* Work task
Using the material that follows, say how many lines contain the string "right". Answer with a number only.
╭──
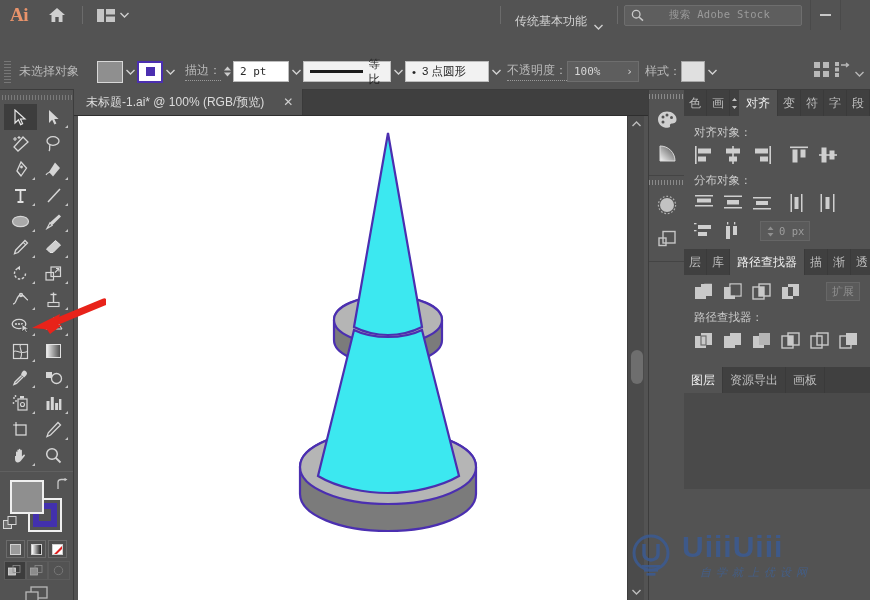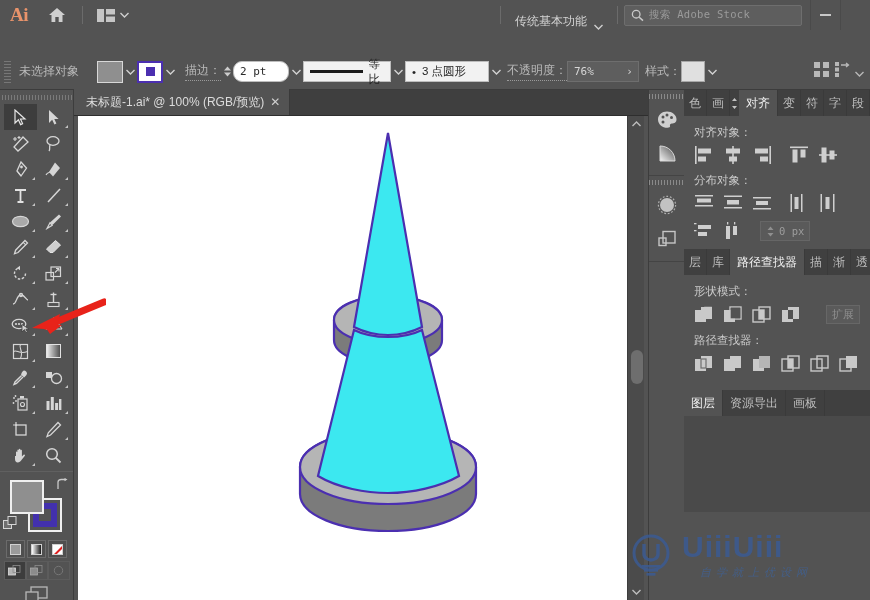--- a/index.html
+++ b/index.html
@@ -48,7 +48,7 @@
   }
   .search-box .ph {
     font-family: "DejaVu Sans Mono", monospace;
-    font-size: 10.5px; color: #9b9b9b; letter-spacing: 0.3px;
+    font-size: 10.5px; color: #9b9b9b; letter-spacing: 0.3px; margin-left: 20px;
   }
   .win-ctrls { display: flex; height: 30px; align-items: stretch; }
   .win-btn {

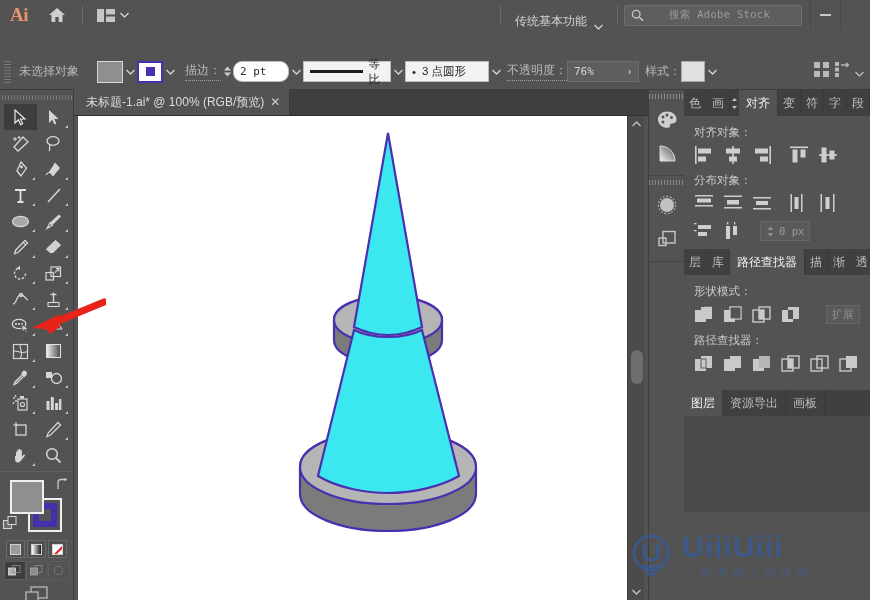--- a/index.html
+++ b/index.html
@@ -374,7 +374,7 @@
           <path d="M4.5 4.5 L1 0.5 L8 0.5 Z" fill="#cccccc"></path>
         </svg>
     </div>
-    <div class="num-field" style="width:56px;border-radius:9px;">2 pt</div>
+    <div class="num-field" style="width:56px;">2 pt</div>
     <div class="chev">
       <svg width="9" height="6" viewBox="0 0 9 6">
           <path d="M0.5 1 L4.5 5 L8.5 1" stroke="#d2d2d2" stroke-width="1.4" fill="none"></path>

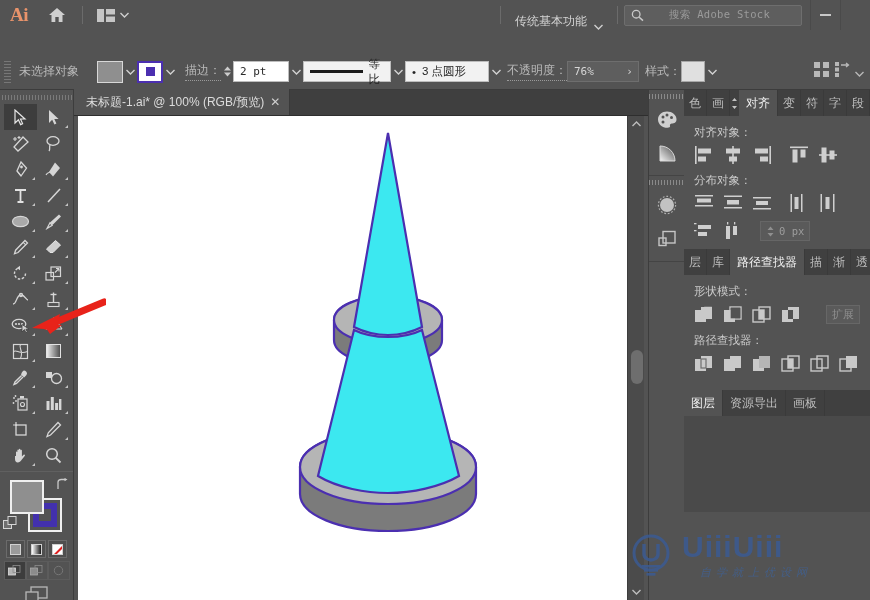--- a/index.html
+++ b/index.html
@@ -403,7 +403,7 @@
 
     <div class="ctrl-label dotted" style="margin-left:4px;">不透明度：</div>
     <div style="display:flex;align-items:center;">
-      <div class="num-field dark" style="width:54px;border-right:none;">76%</div>
+      <div class="num-field dark" style="width:54px;border-right:none;">100%</div>
       <div class="num-field dark" style="padding:0;border-left:none;width:18px;justify-content:center;">›</div>
     </div>
 

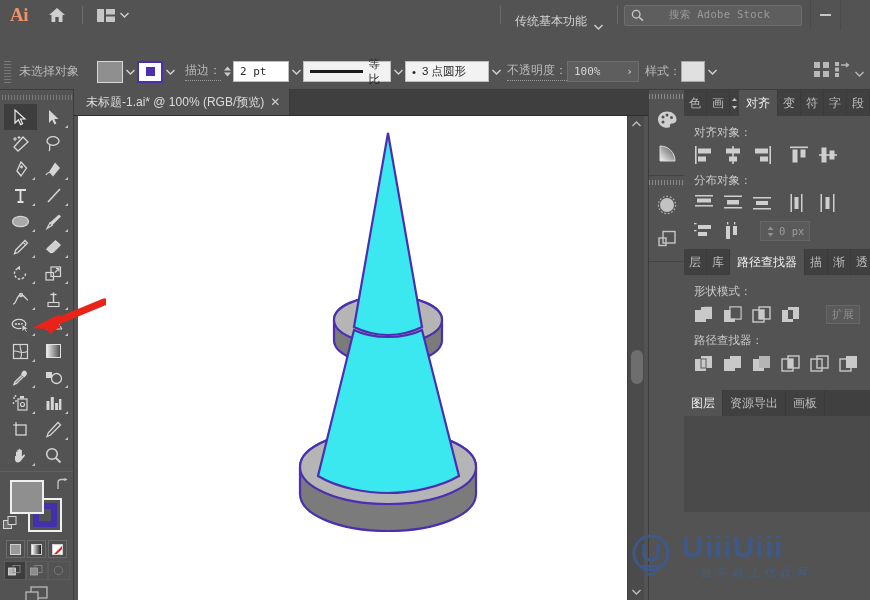--- a/index.html
+++ b/index.html
@@ -191,7 +191,7 @@
   }
   .doc-tab {
     height: 26px; background: #535353;
-    display: flex; align-items: center; gap: 6px;
+    display: flex; align-items: center; gap: 19px;
     padding: 0 9px 0 12px; font-size: 12px; color: #dcdcdc;
     border-right: 1px solid #3a3a3a;
     white-space: nowrap;

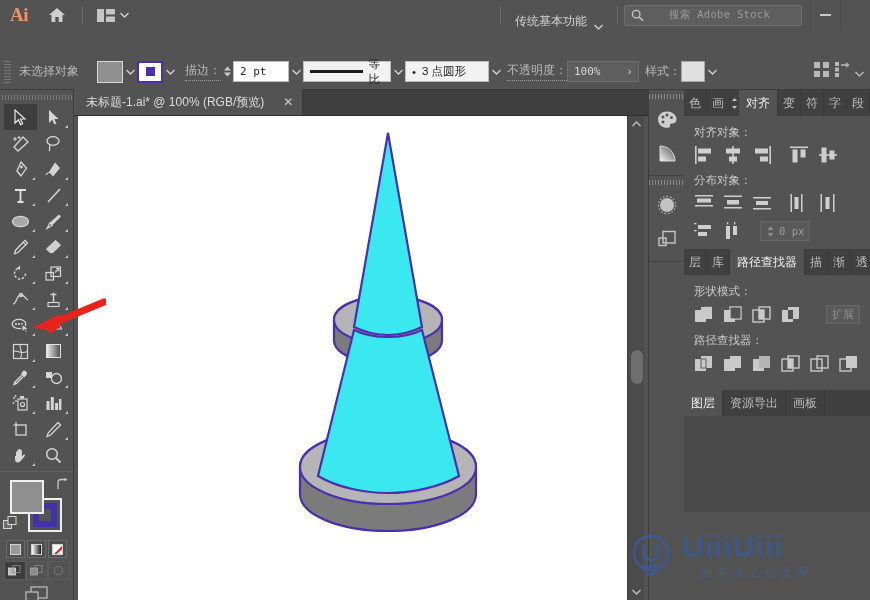--- a/index.html
+++ b/index.html
@@ -921,7 +921,6 @@
         <div class="ptab tiny">透</div>
       </div>
       <div class="panel-body">
-        <div class="sec-title">形状模式：</div>
         <div class="icon-row pf">
           <svg class="pf-btn" viewBox="0 0 21 19">
             <path d="M1 5 L11 5 L11 1 L20 1 L20 12 L10 12 L10 18 L1 18 Z" fill="#c9c9c9" transform="translate(0,0) scale(0.85) translate(1,1)"></path>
╰──
* Your response
3